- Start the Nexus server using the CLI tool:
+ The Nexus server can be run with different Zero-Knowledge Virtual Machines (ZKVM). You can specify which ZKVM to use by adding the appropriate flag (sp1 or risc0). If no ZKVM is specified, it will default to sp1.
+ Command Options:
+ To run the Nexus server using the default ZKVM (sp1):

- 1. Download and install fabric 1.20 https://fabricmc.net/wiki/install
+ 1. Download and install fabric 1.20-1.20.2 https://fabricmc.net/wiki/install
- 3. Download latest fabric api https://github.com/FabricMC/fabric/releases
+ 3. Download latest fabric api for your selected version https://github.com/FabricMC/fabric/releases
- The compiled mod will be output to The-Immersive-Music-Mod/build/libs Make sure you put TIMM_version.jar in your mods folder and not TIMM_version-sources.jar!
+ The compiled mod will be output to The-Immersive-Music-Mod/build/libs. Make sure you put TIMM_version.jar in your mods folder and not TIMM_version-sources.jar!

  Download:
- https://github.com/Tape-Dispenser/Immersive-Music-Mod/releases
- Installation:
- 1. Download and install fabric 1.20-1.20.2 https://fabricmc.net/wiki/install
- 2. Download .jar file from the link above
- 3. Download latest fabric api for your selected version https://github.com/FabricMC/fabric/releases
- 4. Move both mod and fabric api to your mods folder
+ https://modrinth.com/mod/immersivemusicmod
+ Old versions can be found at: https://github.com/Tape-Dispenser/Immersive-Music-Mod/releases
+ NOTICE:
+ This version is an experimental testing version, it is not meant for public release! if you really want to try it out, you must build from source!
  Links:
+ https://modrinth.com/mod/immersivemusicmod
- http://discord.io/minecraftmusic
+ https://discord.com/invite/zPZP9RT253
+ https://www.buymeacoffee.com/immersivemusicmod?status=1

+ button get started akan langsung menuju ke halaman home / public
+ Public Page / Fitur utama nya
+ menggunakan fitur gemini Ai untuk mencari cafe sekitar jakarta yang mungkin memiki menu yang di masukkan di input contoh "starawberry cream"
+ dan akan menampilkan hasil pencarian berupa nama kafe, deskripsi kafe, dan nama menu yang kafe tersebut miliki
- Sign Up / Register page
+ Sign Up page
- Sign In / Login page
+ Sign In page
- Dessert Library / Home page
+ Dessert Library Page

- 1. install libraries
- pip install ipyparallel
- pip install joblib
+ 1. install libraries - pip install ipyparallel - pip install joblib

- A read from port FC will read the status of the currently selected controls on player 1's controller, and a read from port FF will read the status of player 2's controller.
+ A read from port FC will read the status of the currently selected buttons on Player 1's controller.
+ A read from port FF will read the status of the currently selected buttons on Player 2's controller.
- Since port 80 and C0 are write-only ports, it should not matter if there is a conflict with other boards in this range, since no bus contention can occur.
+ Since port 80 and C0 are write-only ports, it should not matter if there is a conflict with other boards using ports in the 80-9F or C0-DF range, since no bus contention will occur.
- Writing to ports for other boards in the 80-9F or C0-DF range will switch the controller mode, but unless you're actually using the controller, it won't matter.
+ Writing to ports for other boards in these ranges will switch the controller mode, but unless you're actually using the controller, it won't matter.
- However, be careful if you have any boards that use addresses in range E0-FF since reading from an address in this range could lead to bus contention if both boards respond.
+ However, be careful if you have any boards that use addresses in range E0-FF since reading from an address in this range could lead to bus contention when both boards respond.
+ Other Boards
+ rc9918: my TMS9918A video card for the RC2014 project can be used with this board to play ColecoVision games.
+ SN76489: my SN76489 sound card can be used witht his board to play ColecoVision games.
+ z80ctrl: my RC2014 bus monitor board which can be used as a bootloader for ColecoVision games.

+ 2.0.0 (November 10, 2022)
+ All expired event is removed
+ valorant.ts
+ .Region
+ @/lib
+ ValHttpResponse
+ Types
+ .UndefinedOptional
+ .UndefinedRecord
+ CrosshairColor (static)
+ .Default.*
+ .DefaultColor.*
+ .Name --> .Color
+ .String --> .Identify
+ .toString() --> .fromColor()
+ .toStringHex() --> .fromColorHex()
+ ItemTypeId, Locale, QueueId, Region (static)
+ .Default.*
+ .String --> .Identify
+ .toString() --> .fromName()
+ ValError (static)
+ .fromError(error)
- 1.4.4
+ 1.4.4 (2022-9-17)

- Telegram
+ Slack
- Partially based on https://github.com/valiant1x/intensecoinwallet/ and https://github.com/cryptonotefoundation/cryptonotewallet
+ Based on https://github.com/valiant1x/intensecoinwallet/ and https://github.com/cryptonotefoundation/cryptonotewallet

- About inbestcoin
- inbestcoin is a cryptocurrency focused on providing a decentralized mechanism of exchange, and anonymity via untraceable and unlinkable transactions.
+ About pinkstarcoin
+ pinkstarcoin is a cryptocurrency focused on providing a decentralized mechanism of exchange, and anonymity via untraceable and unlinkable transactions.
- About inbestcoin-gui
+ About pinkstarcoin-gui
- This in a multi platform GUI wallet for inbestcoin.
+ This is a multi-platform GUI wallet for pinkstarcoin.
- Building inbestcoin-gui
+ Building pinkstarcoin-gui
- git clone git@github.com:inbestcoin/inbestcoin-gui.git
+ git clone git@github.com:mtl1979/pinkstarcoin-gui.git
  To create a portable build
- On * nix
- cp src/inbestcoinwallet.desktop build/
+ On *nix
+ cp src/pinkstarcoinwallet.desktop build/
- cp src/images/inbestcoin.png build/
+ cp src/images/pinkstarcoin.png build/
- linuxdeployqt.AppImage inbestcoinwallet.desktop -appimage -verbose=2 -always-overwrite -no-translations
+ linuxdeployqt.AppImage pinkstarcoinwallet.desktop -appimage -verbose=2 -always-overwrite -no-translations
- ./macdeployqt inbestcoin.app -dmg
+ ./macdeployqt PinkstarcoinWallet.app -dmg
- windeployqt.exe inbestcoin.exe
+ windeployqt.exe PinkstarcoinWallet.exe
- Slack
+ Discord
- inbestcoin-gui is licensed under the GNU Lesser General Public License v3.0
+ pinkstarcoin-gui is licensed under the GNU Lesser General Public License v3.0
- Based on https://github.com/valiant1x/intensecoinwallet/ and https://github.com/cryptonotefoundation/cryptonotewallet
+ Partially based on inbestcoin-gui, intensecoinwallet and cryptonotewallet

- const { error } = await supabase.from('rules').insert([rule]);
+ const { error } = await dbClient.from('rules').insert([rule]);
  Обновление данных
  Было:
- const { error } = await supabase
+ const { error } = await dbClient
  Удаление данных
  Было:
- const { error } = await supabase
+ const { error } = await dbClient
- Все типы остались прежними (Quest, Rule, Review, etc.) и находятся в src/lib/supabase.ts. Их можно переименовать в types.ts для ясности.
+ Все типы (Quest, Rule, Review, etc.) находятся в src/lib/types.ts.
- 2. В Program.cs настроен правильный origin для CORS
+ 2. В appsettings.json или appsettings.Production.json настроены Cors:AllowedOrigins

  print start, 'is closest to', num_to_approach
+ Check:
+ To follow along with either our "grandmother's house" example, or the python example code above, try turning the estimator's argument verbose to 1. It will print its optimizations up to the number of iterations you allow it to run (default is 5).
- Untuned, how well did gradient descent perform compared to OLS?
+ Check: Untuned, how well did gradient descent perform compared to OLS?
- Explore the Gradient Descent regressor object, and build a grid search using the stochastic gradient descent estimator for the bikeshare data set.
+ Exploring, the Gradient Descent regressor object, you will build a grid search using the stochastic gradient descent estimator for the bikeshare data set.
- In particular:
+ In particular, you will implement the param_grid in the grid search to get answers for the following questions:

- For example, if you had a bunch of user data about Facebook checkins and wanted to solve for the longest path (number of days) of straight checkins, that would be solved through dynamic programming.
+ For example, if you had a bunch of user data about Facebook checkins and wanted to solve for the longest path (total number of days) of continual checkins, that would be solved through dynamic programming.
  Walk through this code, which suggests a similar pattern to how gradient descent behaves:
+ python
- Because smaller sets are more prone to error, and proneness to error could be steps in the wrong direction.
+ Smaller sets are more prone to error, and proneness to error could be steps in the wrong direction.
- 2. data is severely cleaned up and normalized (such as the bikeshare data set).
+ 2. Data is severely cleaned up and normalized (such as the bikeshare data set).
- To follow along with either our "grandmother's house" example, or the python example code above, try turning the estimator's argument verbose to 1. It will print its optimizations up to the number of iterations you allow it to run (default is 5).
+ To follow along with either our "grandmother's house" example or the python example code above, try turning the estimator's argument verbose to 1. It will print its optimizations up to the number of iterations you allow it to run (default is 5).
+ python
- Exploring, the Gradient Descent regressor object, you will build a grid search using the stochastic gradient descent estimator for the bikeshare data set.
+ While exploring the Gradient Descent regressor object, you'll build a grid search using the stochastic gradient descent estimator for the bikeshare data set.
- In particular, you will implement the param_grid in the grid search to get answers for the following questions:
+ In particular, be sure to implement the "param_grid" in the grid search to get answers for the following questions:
============
> **THE PROBLEM**
In the listing above, locate the line with "- http://discord.io/minecraftmusic" and the line with "- Writing to", then extract exactly those lines and every line between them, and nothing more.

> **ANSWER BOX**
- http://discord.io/minecraftmusic
+ https://discord.com/invite/zPZP9RT253
+ https://www.buymeacoffee.com/immersivemusicmod?status=1

+ button get started akan langsung menuju ke halaman home / public
+ Public Page / Fitur utama nya
+ menggunakan fitur gemini Ai untuk mencari cafe sekitar jakarta yang mungkin memiki menu yang di masukkan di input contoh "starawberry cream"
+ dan akan menampilkan hasil pencarian berupa nama kafe, deskripsi kafe, dan nama menu yang kafe tersebut miliki
- Sign Up / Register page
+ Sign Up page
- Sign In / Login page
+ Sign In page
- Dessert Library / Home page
+ Dessert Library Page

- 1. install libraries
- pip install ipyparallel
- pip install joblib
+ 1. install libraries - pip install ipyparallel - pip install joblib

- A read from port FC will read the status of the currently selected controls on player 1's controller, and a read from port FF will read the status of player 2's controller.
+ A read from port FC will read the status of the currently selected buttons on Player 1's controller.
+ A read from port FF will read the status of the currently selected buttons on Player 2's controller.
- Since port 80 and C0 are write-only ports, it should not matter if there is a conflict with other boards in this range, since no bus contention can occur.
+ Since port 80 and C0 are write-only ports, it should not matter if there is a conflict with other boards using ports in the 80-9F or C0-DF range, since no bus contention will occur.
- Writing to ports for other boards in the 80-9F or C0-DF range will switch the controller mode, but unless you're actually using the controller, it won't matter.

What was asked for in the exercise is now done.